Then the DebeziumSourceEventListener class :

First we need to inject these beans to our class :

//This will be used to run the engine asynchronously
private final Executor executor;

//DebeziumEngine serves as an easy-to-use wrapper around any Debezium connector
private final DebeziumEngine<RecordChangeEvent<SourceRecord>> debeziumEngine;

Then we should add the constructor :

    public DebeziumSourceEventListener( Configuration mongodbConnector) {
// Create a new single-threaded executor.
this.executor = Executors.newSingleThreadExecutor();

// Create a new DebeziumEngine instance.
this.debeziumEngine = DebeziumEngine.create(ChangeEventFormat.of(Connect.class))
.using(mongodbConnector.asProperties())
.notifying(this::handleChangeEvent)
.build();
}

Let’s explain the debeziumEngine instance step by step:

DebeziumEngine.create(ChangeEventFormat.of(Connect.class))

This line is creating a new instance of the Debezium Engine.

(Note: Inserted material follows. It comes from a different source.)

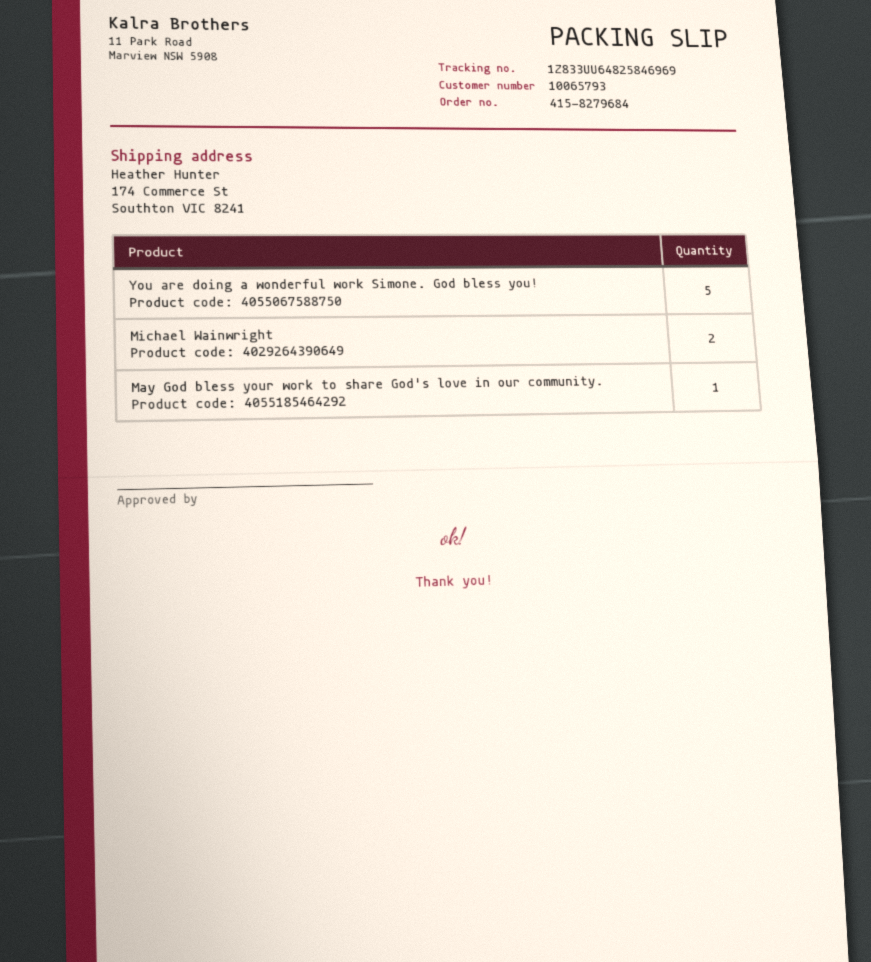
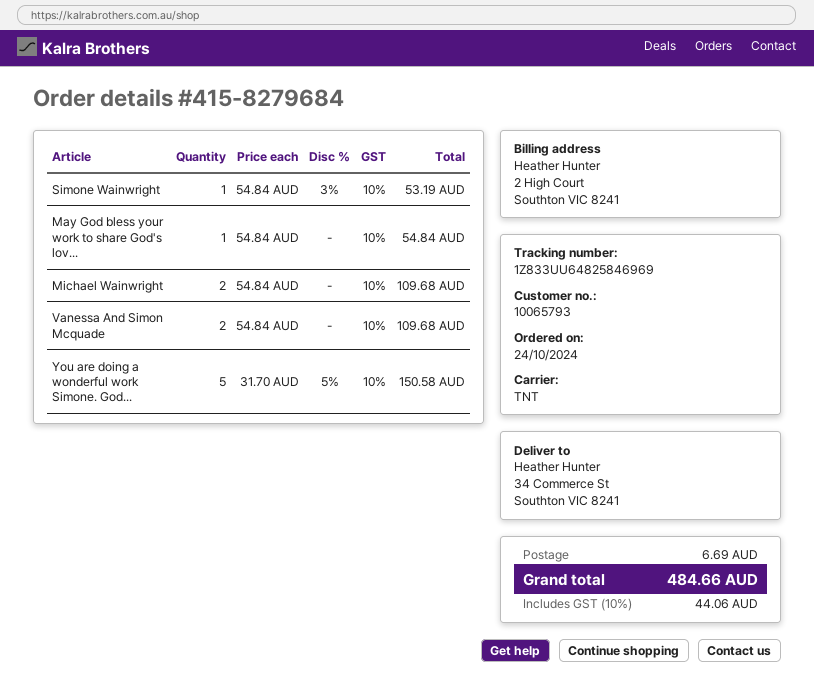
ship to: 174 Commerce St, Southton VIC 8241 -> 34 Commerce St, Southton VIC 8241
Simone Wainwright: none -> 1
Vanessa And Simon Mcquade: none -> 2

The ChangeEventFormat.of(Connect.class) part specifies the format of the change events that the engine will produce. In this case, it’s using the Connect class, which means it will produce events in Kafka Connect’s data format.

.using(mongodbConnector.asProperties())

This line is configuring the engine with the properties of a MongoDB connector. The mongodbConnector.asProperties() method should return a Properties object that contains all the necessary configuration for connecting to a MongoDB database.

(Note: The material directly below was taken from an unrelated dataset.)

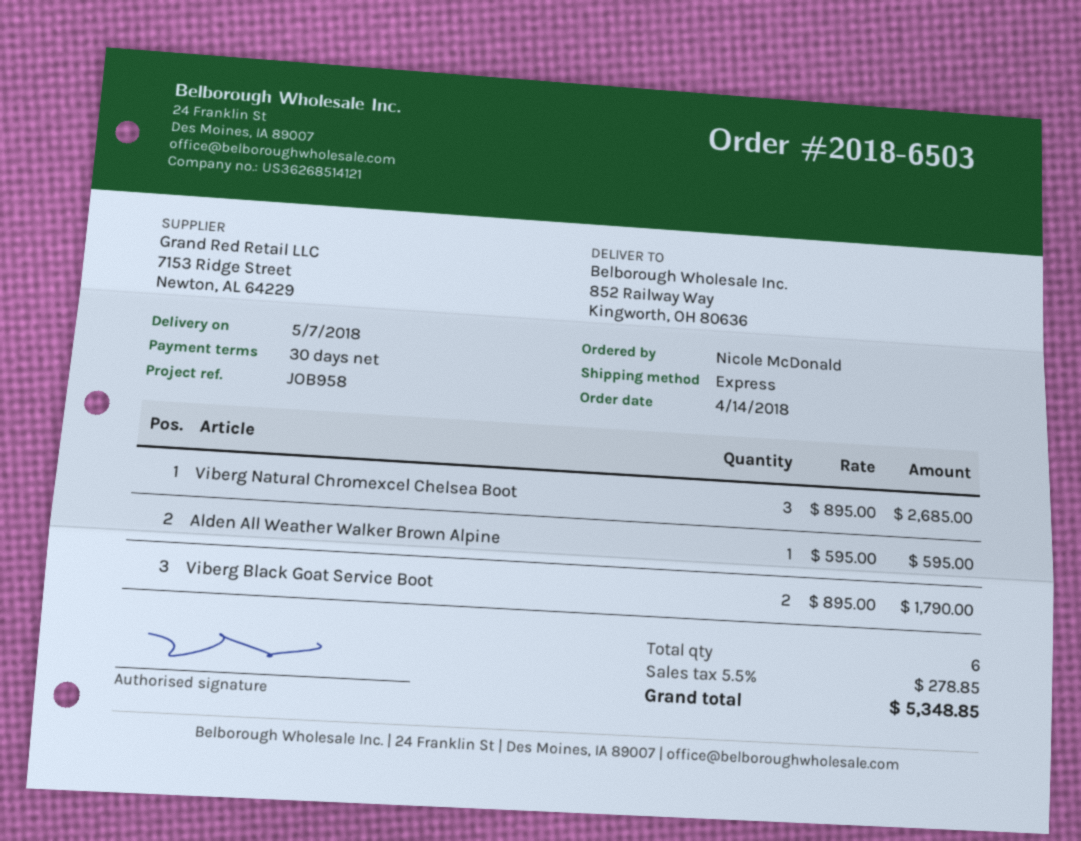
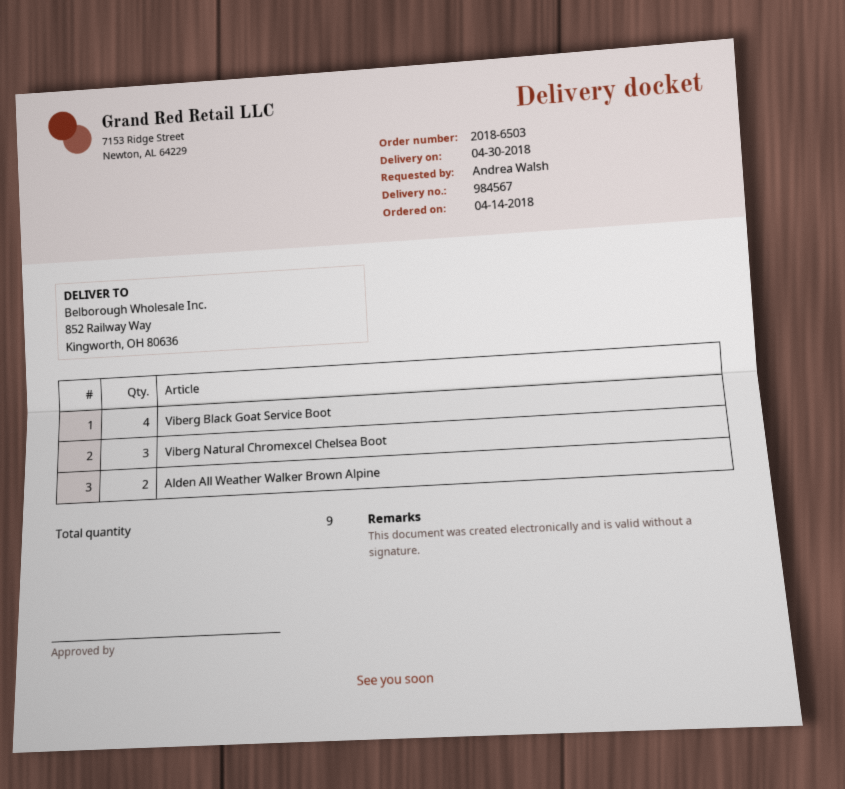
delivery date: 2018-05-07 -> 2018-04-30
ordered by: Nicole McDonald -> Andrea Walsh
Alden All Weather Walker Brown Alpine: 1 -> 2
Viberg Black Goat Service Boot: 2 -> 4
total quantity: 6 -> 9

.notifying(this::handleChangeEvent)

This line is specifying a method that will be called whenever a change event is produced by the connector.

To start the debezium engine we need to pass the debeziumEngine to the executor :

    @PostConstruct
private void start() {
this.executor.execute(debeziumEngine);
}

And to stop it we need to close the engine.

    @PreDestroy
private void stop() throws IOException {
if (this.debeziumEngine != null) {
this.debeziumEngine.close();
}
}

Now Let’s now the handleChangeEvent method :

    private void handleChangeEvent(RecordChangeEvent<SourceRecord> sourceRecordRecordChangeEvent) {
SourceRecord sourceRecord = sourceRecordRecordChangeEvent.record();
Struct sourceRecordKey = (Struct) sourceRecord.key();
Struct sourceRecordValue = (Struct) sourceRecord.value();
if (sourceRecordValue != null) {
try {

String operation = HandlerUtils.getOperation(sourceRecordValue);

String documentId = HandlerUtils.getDocumentId(sourceRecordKey);

String collection = HandlerUtils.getCollection(sourceRecordValue);

Product product = HandlerUtils.getData(sourceRecordValue);

log.info("Collection : {} , DocumentId : {} , Operation : {}", collection, documentId, operation);

} catch (IOException e) {
throw new RuntimeException(e);
}

}

}

The handleChangeEvent will extract useful data from the event.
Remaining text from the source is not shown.